• TASK BRIEF:
State how many lines of the entries hold the string "file", and output nothing but that count.
*** Block opens ***
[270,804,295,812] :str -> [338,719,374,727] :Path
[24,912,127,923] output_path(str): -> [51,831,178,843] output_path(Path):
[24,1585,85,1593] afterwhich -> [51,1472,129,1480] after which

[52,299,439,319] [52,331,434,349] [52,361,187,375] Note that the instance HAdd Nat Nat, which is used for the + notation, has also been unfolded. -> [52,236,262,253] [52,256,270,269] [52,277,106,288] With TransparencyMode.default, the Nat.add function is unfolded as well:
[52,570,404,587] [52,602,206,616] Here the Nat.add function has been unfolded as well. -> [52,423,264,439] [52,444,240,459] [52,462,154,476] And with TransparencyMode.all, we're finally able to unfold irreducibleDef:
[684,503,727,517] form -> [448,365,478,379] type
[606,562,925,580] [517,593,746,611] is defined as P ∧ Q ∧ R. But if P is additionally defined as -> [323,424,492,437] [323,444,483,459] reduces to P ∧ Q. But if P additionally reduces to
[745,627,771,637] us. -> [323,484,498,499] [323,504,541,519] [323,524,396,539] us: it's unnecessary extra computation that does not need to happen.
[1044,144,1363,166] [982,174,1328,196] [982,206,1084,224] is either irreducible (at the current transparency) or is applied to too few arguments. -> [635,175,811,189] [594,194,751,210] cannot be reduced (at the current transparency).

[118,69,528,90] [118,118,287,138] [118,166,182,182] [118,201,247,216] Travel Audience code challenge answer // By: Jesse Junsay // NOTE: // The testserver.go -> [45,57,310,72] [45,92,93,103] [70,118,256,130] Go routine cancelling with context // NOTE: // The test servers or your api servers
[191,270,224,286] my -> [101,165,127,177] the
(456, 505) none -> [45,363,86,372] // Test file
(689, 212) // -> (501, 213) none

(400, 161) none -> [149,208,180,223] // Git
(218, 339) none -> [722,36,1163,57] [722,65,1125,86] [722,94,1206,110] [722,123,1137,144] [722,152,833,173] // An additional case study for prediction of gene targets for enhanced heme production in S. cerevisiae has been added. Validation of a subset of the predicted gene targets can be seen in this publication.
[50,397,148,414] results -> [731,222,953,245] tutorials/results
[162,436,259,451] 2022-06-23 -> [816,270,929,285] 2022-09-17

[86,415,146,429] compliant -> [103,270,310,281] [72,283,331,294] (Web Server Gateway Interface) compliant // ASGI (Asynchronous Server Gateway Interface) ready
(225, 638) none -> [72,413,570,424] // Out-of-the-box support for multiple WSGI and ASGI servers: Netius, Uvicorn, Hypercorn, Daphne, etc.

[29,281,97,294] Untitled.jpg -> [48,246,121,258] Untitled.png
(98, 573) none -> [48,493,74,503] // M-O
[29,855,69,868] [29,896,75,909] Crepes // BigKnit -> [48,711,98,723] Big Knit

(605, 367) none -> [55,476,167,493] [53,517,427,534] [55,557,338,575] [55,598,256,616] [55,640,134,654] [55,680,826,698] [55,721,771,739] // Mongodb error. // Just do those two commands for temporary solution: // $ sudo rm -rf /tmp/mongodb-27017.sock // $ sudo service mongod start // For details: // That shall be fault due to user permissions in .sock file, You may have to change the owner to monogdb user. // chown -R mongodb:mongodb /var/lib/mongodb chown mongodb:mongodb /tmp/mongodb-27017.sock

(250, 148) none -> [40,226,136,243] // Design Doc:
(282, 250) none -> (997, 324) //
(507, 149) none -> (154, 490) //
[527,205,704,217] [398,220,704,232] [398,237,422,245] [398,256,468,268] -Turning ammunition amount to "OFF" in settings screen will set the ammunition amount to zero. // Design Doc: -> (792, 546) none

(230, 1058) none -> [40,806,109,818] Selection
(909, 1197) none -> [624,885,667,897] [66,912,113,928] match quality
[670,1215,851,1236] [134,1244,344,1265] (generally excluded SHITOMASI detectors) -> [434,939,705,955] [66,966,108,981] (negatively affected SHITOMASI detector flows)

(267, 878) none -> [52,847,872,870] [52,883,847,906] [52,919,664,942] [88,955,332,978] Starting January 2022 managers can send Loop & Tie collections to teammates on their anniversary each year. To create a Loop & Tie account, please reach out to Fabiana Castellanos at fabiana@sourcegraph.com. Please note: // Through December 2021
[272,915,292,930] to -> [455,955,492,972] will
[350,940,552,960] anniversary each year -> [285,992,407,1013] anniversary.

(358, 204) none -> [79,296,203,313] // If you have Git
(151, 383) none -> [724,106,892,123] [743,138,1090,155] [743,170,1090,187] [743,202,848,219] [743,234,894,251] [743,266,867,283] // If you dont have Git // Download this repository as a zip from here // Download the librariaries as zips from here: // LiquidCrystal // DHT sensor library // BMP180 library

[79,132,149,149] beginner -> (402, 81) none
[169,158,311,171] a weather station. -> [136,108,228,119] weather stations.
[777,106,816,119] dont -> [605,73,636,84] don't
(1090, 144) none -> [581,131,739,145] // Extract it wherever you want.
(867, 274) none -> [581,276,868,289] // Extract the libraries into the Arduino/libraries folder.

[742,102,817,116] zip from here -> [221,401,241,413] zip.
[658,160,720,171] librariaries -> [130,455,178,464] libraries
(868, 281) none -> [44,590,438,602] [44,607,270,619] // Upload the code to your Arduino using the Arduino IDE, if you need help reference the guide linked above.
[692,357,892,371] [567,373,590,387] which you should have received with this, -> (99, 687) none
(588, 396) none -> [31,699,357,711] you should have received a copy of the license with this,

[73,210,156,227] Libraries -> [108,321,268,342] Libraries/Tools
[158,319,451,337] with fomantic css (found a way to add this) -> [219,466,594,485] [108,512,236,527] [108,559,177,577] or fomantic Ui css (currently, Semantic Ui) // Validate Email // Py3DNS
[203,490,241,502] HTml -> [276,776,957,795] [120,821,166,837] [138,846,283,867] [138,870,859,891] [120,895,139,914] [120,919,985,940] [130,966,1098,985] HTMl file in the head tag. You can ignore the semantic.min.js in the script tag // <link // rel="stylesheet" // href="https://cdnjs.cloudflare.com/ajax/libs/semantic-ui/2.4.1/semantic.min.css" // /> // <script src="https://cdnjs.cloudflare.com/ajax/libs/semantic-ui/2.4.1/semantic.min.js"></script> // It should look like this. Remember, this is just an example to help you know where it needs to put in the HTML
*** Block closes ***
• RESPONSE TO THIS EXERCISE:
3